> [WHAT YOU ARE ASKED TO DO]: Go through the data and copy each line that holds "package".

> [Version difference data]:
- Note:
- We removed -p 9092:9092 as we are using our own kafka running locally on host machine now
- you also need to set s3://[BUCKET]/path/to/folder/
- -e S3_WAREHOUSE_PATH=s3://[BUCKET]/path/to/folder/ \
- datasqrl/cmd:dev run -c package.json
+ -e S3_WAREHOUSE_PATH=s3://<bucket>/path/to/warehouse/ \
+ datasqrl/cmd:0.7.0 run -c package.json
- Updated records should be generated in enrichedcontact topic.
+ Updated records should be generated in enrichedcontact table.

> [RESULT BELOW]:
- datasqrl/cmd:dev run -c package.json
+ datasqrl/cmd:0.7.0 run -c package.json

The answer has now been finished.